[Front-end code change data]

----

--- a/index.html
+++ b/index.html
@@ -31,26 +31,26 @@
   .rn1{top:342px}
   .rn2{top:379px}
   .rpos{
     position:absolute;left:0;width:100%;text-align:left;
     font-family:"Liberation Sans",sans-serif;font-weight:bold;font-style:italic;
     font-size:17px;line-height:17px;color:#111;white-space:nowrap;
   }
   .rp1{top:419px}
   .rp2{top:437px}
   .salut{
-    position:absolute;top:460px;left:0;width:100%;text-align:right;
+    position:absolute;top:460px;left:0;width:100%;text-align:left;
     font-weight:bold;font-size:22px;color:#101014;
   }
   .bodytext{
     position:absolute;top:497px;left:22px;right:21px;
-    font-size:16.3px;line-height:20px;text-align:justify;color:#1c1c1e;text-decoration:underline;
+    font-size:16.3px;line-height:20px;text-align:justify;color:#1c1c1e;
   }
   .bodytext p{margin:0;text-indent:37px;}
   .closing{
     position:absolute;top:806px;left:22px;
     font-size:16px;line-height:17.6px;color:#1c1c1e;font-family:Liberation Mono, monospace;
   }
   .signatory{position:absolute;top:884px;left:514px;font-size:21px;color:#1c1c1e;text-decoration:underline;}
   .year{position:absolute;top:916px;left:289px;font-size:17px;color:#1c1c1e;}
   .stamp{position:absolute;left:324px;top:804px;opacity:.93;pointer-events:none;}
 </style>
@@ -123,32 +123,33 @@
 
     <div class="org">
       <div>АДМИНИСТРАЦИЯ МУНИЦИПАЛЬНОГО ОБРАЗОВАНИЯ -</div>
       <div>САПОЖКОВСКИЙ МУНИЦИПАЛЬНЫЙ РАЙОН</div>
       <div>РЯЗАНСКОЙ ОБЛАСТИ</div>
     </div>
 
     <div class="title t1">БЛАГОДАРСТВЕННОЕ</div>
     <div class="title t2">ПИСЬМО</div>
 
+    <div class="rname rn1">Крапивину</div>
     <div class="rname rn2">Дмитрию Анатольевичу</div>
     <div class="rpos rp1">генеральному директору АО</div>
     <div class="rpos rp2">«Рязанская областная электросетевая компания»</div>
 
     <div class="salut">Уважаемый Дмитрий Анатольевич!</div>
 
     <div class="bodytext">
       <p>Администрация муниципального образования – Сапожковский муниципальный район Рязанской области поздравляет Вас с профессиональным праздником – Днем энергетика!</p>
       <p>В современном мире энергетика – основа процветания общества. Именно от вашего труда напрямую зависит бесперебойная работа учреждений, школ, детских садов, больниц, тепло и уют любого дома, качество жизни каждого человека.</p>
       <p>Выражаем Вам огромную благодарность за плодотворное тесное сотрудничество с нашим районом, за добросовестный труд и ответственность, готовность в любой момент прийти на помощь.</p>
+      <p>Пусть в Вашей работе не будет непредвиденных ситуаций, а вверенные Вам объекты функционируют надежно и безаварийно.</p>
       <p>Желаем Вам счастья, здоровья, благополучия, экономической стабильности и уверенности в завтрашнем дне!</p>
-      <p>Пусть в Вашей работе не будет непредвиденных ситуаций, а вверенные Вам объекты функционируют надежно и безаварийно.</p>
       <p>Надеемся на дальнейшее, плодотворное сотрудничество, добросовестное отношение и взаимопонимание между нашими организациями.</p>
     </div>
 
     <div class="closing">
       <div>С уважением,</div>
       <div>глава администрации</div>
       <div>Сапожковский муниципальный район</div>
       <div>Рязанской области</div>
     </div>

----

(What is needed): Copy every line of the data above, beginning with the first and ending with the line that contains "position:absolute;top:497px;left:22px;right:21px;", and give nothing more.

(Your response):
--- a/index.html
+++ b/index.html
@@ -31,26 +31,26 @@
   .rn1{top:342px}
   .rn2{top:379px}
   .rpos{
     position:absolute;left:0;width:100%;text-align:left;
     font-family:"Liberation Sans",sans-serif;font-weight:bold;font-style:italic;
     font-size:17px;line-height:17px;color:#111;white-space:nowrap;
   }
   .rp1{top:419px}
   .rp2{top:437px}
   .salut{
-    position:absolute;top:460px;left:0;width:100%;text-align:right;
+    position:absolute;top:460px;left:0;width:100%;text-align:left;
     font-weight:bold;font-size:22px;color:#101014;
   }
   .bodytext{
     position:absolute;top:497px;left:22px;right:21px;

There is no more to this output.